### EXERCISE OBJECTIVE
Up to and including the line with "height:30px; border-bottom:1px solid", restate every line of the records below word for word, from the first line on, leaving out the pictures.

[Front-end code edit data]
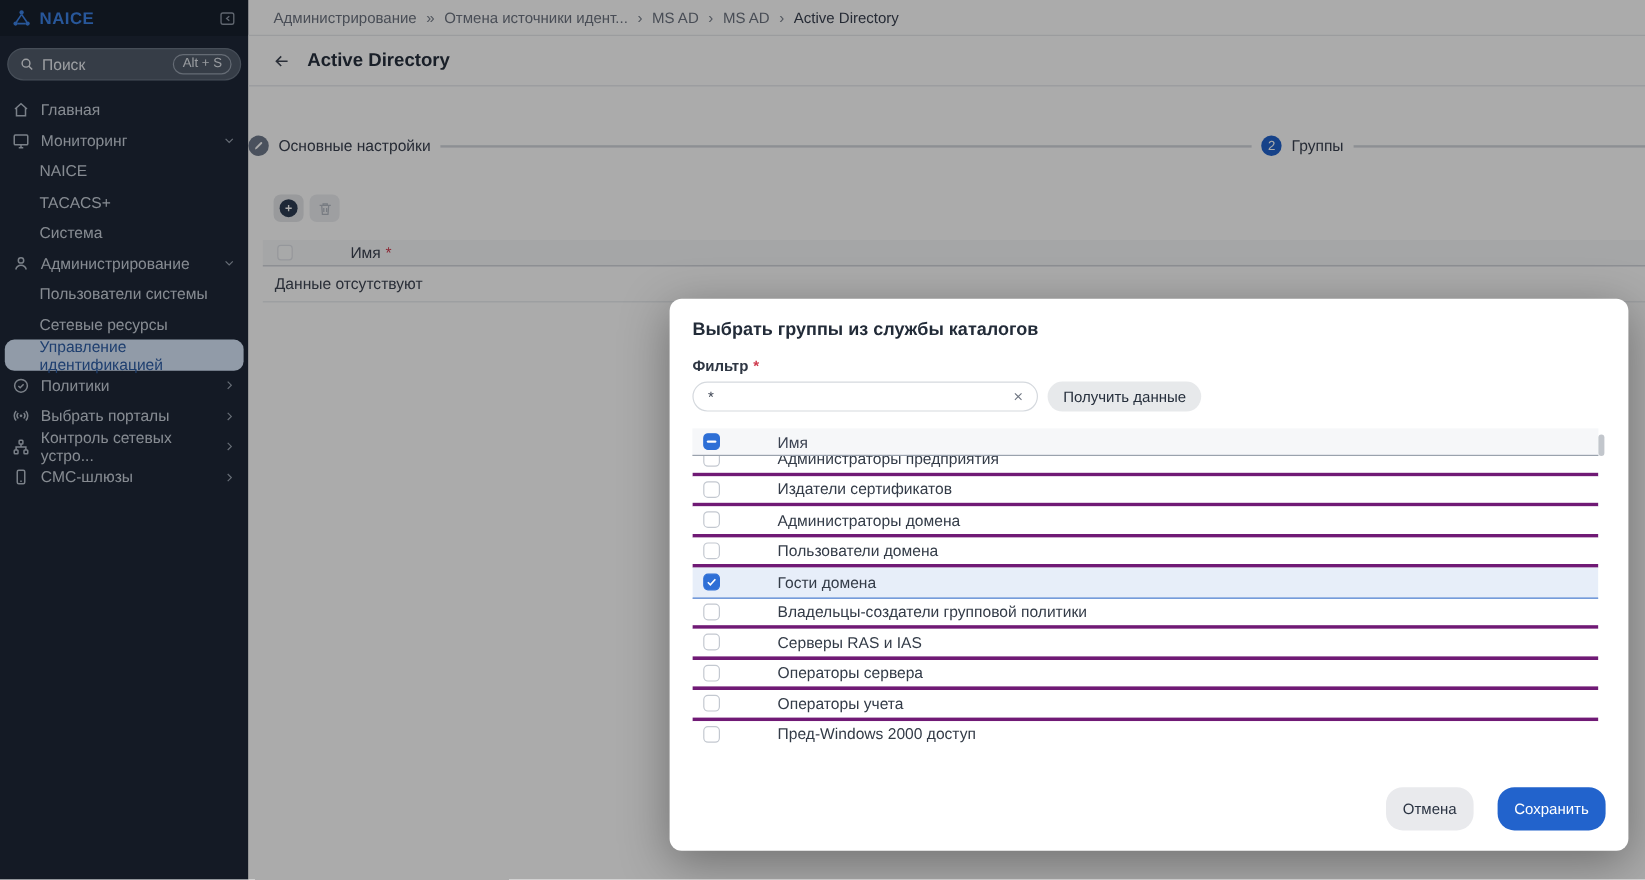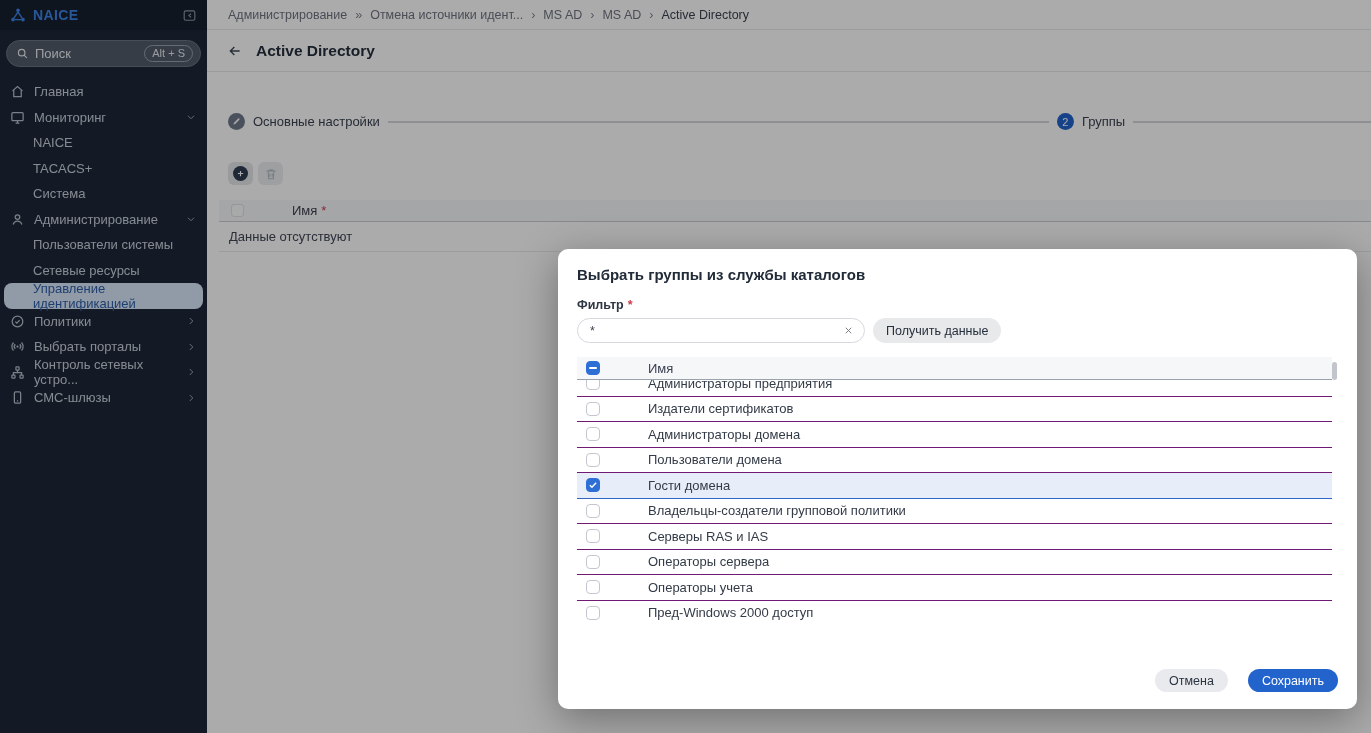--- a/index.html
+++ b/index.html
@@ -30,21 +30,21 @@
   .main { position:absolute; left:207px; top:0; right:0; height:733px; background:#fff; z-index:1; }
   .topbar { height:30px; border-bottom:1px solid #e7e9ec; display:flex; align-items:center; padding-left:21px; font-size:12.5px; color:#6d7480; }
   .crumb { cursor:pointer; }
   .crumb.last { color:#3a4150; cursor:default; }
   .crumb-sep { margin:0 8px; color:#7b828e; }
   .titlebar { height:42px; border-bottom:1px solid #e4e7eb; display:flex; align-items:center; padding-left:20px; gap:13px; }
   .back-ic { width:16px; height:16px; color:#3f4754; cursor:pointer; }
   .page-title { font-size:15.5px; font-weight:700; color:#262f3d; }
   .content { padding-top:41px; }
 
-  .stepper { display:flex; align-items:center; padding-left:21px; height:17px; }
+  .stepper { display:flex; align-items:center; height:17px; }
   .step-circle { width:17px; height:17px; border-radius:50%; display:flex; align-items:center; justify-content:center; flex:0 0 auto; }
   .step-circle.gray { background:#6f7a8b; color:#fff; }
   .step-circle.gray svg { width:9px; height:9px; }
   .step-circle.blue { background:#2263cc; color:#fff; font-size:11px; }
   .step-label { margin-left:8px; color:#3a4150; }
   .connector { height:2px; background:#d2d6dc; margin:0 8px; }
   .connector.a { flex-grow:2.78; }
   .connector.b { flex-grow:1; margin-right:0; }
 
   .toolbar { margin:32px 0 0 21px; display:flex; gap:5px; }
@@ -77,28 +77,28 @@
   .m-filter-label { margin-top:15px; font-size:12.5px; font-weight:700; color:#2e3643; }
   .m-filter-row { margin-top:6px; display:flex; align-items:center; gap:8px; }
   .m-input { width:288px; height:25px; border:1px solid #d5d9de; border-radius:13px; position:relative; display:flex; align-items:center; padding:0 26px 0 12px; font-size:12.5px; color:#3a4150; background:#fff; }
   .m-input .clear-ic { position:absolute; right:10px; width:11px; height:11px; color:#6d7480; cursor:pointer; }
   .m-fetch { height:25px; padding:0 13px; background:#e7e9eb; border-radius:13px; font-size:12.5px; color:#262f3c; display:flex; align-items:center; cursor:pointer; border:none; }
   .m-table { margin-top:14px; width:755px; position:relative; }
   .m-thead { height:23px; background:#f6f7f9; border-bottom:1px solid #9aa2ad; display:flex; align-items:center; }
   .m-thead .cb { margin-left:9px; }
   .m-thead .col-label { margin-left:48px; color:#3a4150; }
   .m-list { height:241px; overflow:hidden; }
-  .mrow { height:25.5px; display:flex; align-items:center; border-bottom:1px solid #701a75; background:#fff; cursor:pointer; }
+  .mrow { height:25.5px; display:flex; align-items:center; border-bottom:3px solid #701a75; background:#fff; cursor:pointer; }
   .mrow:first-child { margin-top:-9px; }
   .mrow .cb { margin-left:9px; }
   .mrow .mname { margin-left:48px; color:#333b47; }
   .mrow.selected { background:#e7eef9; border-bottom:1.5px solid #2f66c8; }
   .m-scroll-thumb { position:absolute; left:100%; top:5px; width:5px; height:18px; background:#c2c6cc; border-radius:3px; cursor:pointer; }
   .m-footer { position:absolute; right:19px; bottom:17px; display:flex; gap:20px; }
-  .m-btn { height:23px; padding:0 14px; border-radius:14px; font-size:12.5px; display:flex; align-items:center; border:none; cursor:pointer; font-family:inherit; }
+  .m-btn { height:36px; padding:0 14px; border-radius:14px; font-size:12.5px; display:flex; align-items:center; border:none; cursor:pointer; font-family:inherit; }
   .m-btn.cancel { background:#e9eaed; color:#2a3342; }
   .m-btn.save { background:#2263cc; color:#fff; }
 </style>
 </head>
 <body>
 
 <aside class="sidebar">
   <div class="brand-row">
     <span class="logo-ic">
       <svg viewBox="0 0 24 24" fill="none" stroke="currentColor" stroke-width="2">

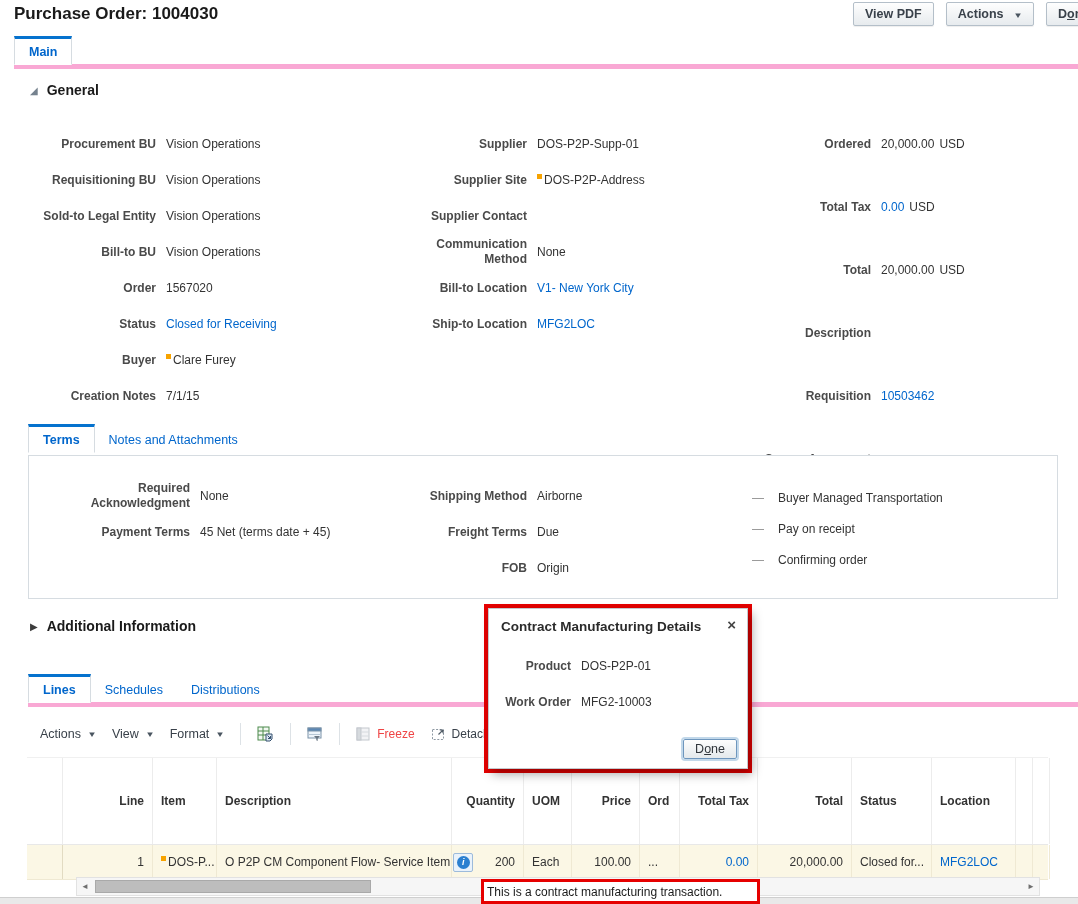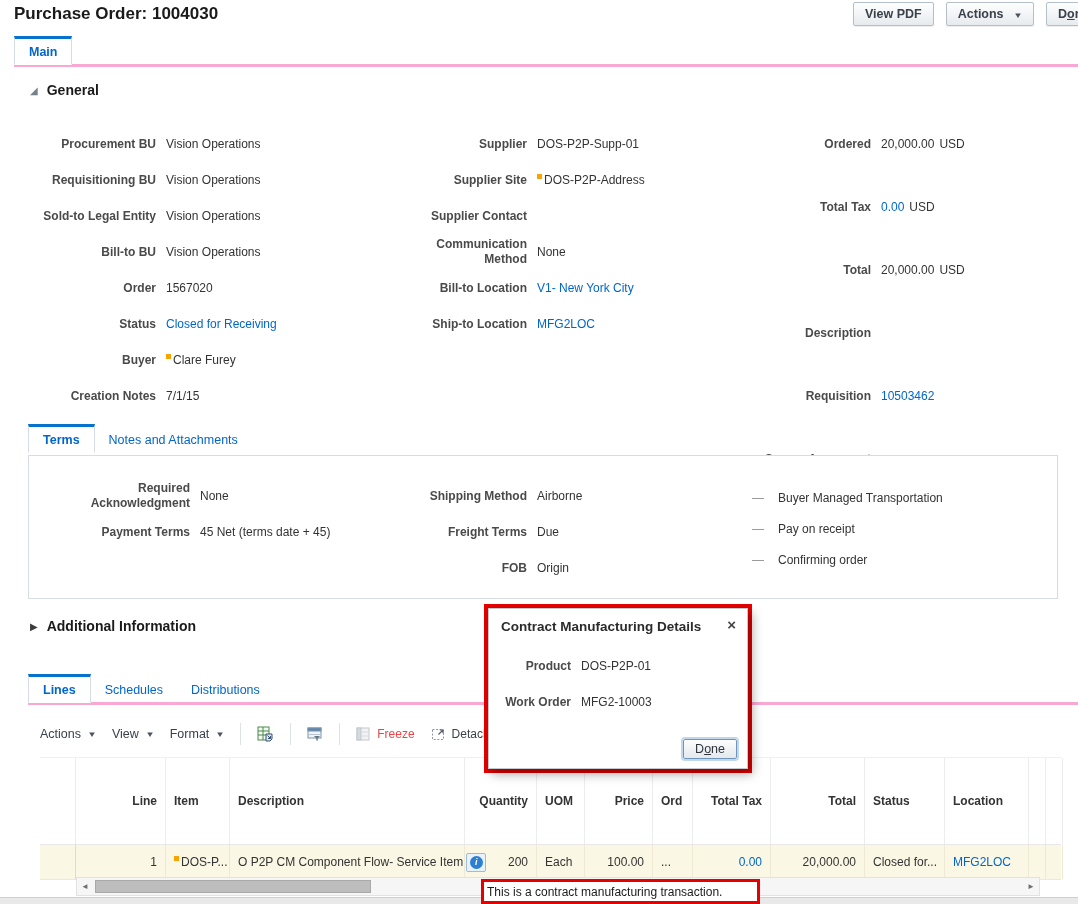--- a/index.html
+++ b/index.html
@@ -9,21 +9,21 @@
   
   .page-title{position:absolute;left:14px;top:4px;font-size:17px;font-weight:bold;color:#1a1a1a;}
   .top-buttons{position:absolute;left:853px;top:2px;display:flex;gap:12px;align-items:flex-start;}
   .btn{background:linear-gradient(#fefefe,#e7ebee);border:1px solid #b4bfc9;border-radius:2px;
        padding:4px 11px;font-size:12.5px;font-weight:bold;color:#39414a;white-space:nowrap;
        box-shadow:0 1px 1px rgba(0,0,0,.07);cursor:default;}
   .caret{display:inline-block;margin-left:7px;font-size:8px;color:#4a5560;transform:scaleX(1.2);}
   .ak{text-decoration:underline;}
 
   
-  .tabbar{position:absolute;display:flex;align-items:flex-end;border-bottom:3px solid #f9a8d4;}
+  .tabbar{position:absolute;display:flex;align-items:flex-end;border-bottom:5px solid #f9a8d4;}
   .tab{padding:6px 14px 5px;color:#0066cc;font-size:12.5px;white-space:nowrap;cursor:default;}
   .tab.active{background:#fff;border:1px solid #d6dce1;border-bottom:1px solid #fff;
               border-top:3px solid #0572ce;margin-bottom:-1px;font-weight:bold;}
   .tabbar-main{left:14px;top:36px;width:1064px;}
   .tabbar-terms{left:28px;top:424px;width:1030px;border-bottom:none;z-index:2;}
   .tabbar-lines{left:28px;top:674px;width:1050px;}
 
   
   .section-head{position:absolute;display:flex;align-items:center;gap:9px;font-size:14px;
                 font-weight:bold;color:#1a1a1a;cursor:default;}
@@ -55,21 +55,21 @@
   
   .toolbar{position:absolute;left:28px;top:712px;width:1050px;height:44px;display:flex;
            align-items:center;padding-left:12px;box-sizing:border-box;gap:16px;}
   .menu-btn{display:flex;align-items:center;color:#39414a;font-size:12.5px;cursor:default;}
   .tool-sep{width:1px;height:22px;background:#dde2e6;}
   .icon-btn{display:flex;align-items:center;gap:6px;color:#39414a;cursor:default;}
   .icon-btn.disabled{color:#ef4444;}
   .gicon{display:inline-block;}
 
   
-  .potable{position:absolute;left:40px;top:757px;width:1021px;text-align:center;}
+  .potable{position:absolute;left:27px;top:757px;width:1021px;text-align:center;}
   .trow{display:flex;}
   .cell{border-right:1px solid #ececec;display:flex;align-items:center;padding:0 8px;
         box-sizing:border-box;white-space:nowrap;flex:none;}
   .num{justify-content:flex-end;}
   .th-row{height:86px;border-top:1px solid #f0f0f0;border-bottom:1px solid #e8e8e8;}
   .th-row .cell{font-weight:bold;color:#333;}
   .data-row{height:34px;background:#fbf7e5;border-bottom:1px solid #efe9d3;}
   .data-row .cell{border-right:1px solid #efe9d3;overflow:visible;}
   .c-rh{width:36px;}   .c-line{width:90px;} .c-item{width:64px;} .c-desc{width:235px;}
   .c-qty{width:72px;}  .c-uom{width:48px;}  .c-price{width:68px;} .c-ord{width:40px;}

### RESULT OF THIS EXERCISE
--- a/index.html
+++ b/index.html
@@ -30,21 +30,21 @@
   .main { position:absolute; left:207px; top:0; right:0; height:733px; background:#fff; z-index:1; }
   .topbar { height:30px; border-bottom:1px solid #e7e9ec; display:flex; align-items:center; padding-left:21px; font-size:12.5px; color:#6d7480; }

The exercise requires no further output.